The sergeant beckoned to his section, and the five of them splattered off across the muddy grass while Trianal, Bahzell, and the rest of the command group looked at one another.

“Drum signals,” Trianal repeated, as if the two words were an obscenity, and Bahzell snorted.

“Well, we’d signs enough already as how these aren’t your ordinary ghouls, lad,” he pointed out, and shrugged. “I’ve no doubt at all, at all, as how these bastards are going to prove a right handful, and that’s a fact. Still and all, it’s in my mind the tactical situation’s simple enough to be going on with. It’s not so very likely all the drum signals in the world are to matter all that much.”

“I’m afraid Prince Bahzell’s got that right, Milord,” Yurgazh said sourly. He looked out in the direction from which the scouts had come for a moment, then grimaced and looked back at Trianal. “I think it’s time I was joining my infantry, Milord.”

“Agreed.” Trianal nodded at him and gave Sir Yarran a glance.

“I’m off, I’m off!” the older Sothoii said, raising one hand in a mock defensive gesture. “Just you be remembering what bugles, staff officers, and couriers are for, young man!”
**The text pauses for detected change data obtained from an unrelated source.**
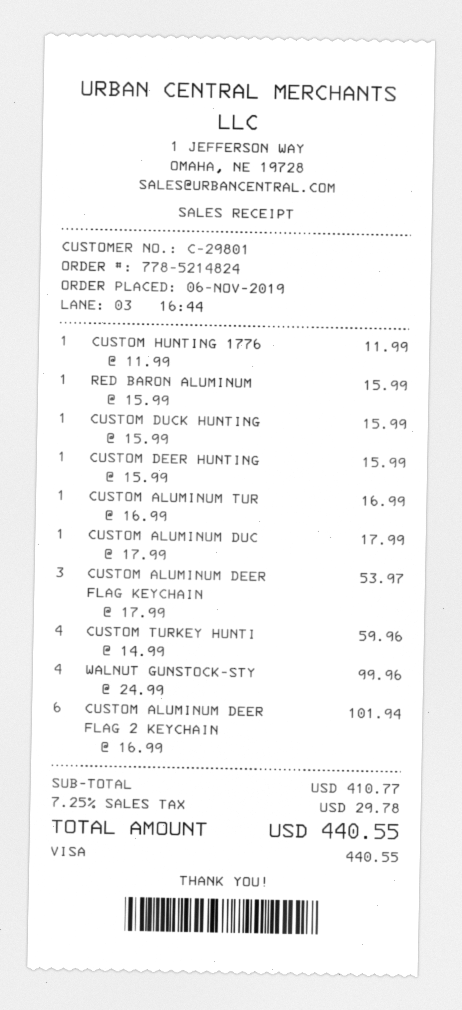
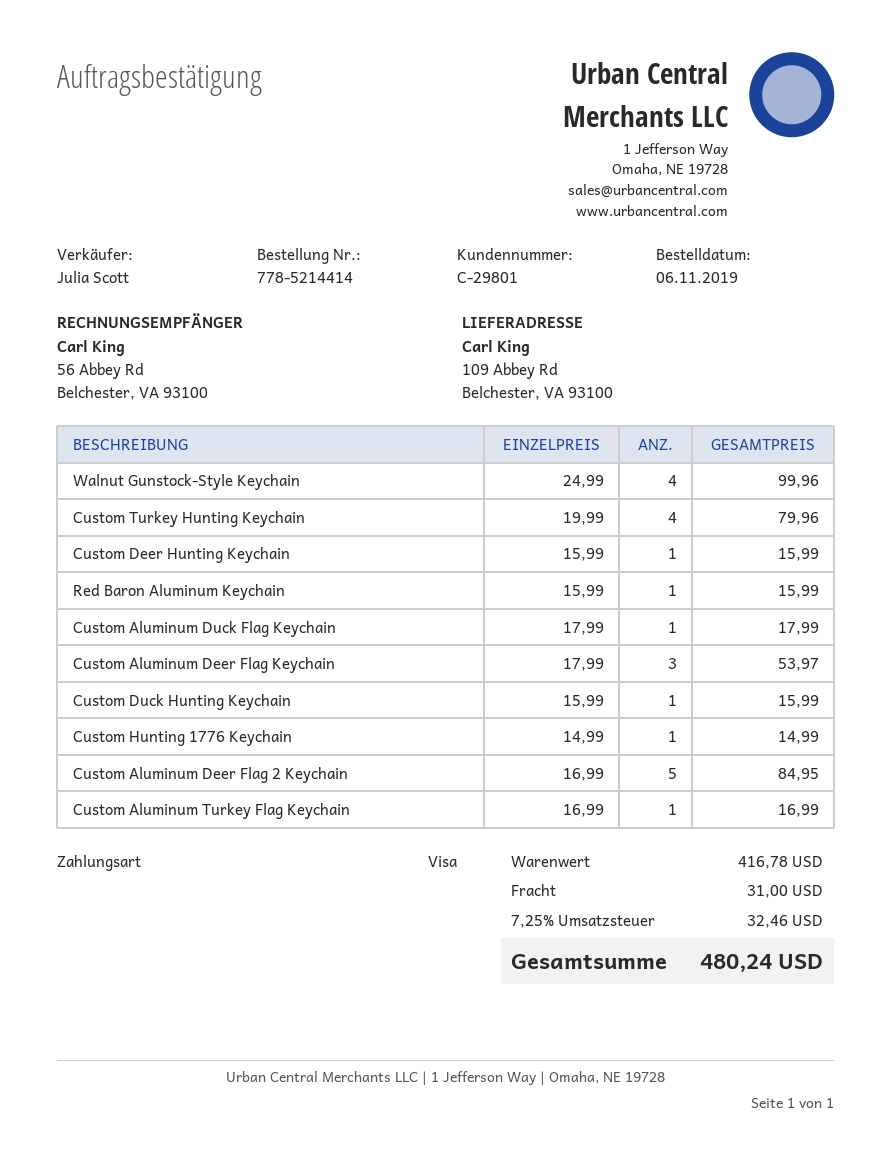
order number: 778-5214824 -> 778-5214414
CUSTOM HUNTING 1776: 1 x 11.99 = 11.99 -> 1 x 14.99 = 14.99
CUSTOM TURKEY HUNTI: 4 x 14.99 = 59.96 -> 4 x 19.99 = 79.96
CUSTOM ALUMINUM DEER FLAG 2 KEYCHAIN: 6 x 16.99 = 101.94 -> 5 x 16.99 = 84.95
subtotal: 410.77 -> 416.78
shipping: none -> 31.00
tax: 7.25% = 29.78 -> 7.25% = 32.46
total: 440.55 -> 480.24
“I’m not planning on leading any desperate charges,” Trianal said dryly.

“What I really want to hear is that you’re planning on not leading any desperate charges,” Yarran said even more dryly. “Under the circumstances, though, I suppose I’d better settle for the best I can get, hadn’t I?”

“Not much point hoping for anything else, any road, Sir Yarran,” Yurgazh said even more sourly, and glanced at Vaijon. “I don’t suppose you could convince my idiot prince to get his unmarried arse back aboard one of those barges, could you?”

“Not unless you want me to have him physically dragged,” Vaijon replied with a tight grin. “Hurthang and a couple of the other lads are probably big enough to do it, but I can’t guarantee he wouldn’t get banged up around the edges in the process if he took offense. Which he probably would.”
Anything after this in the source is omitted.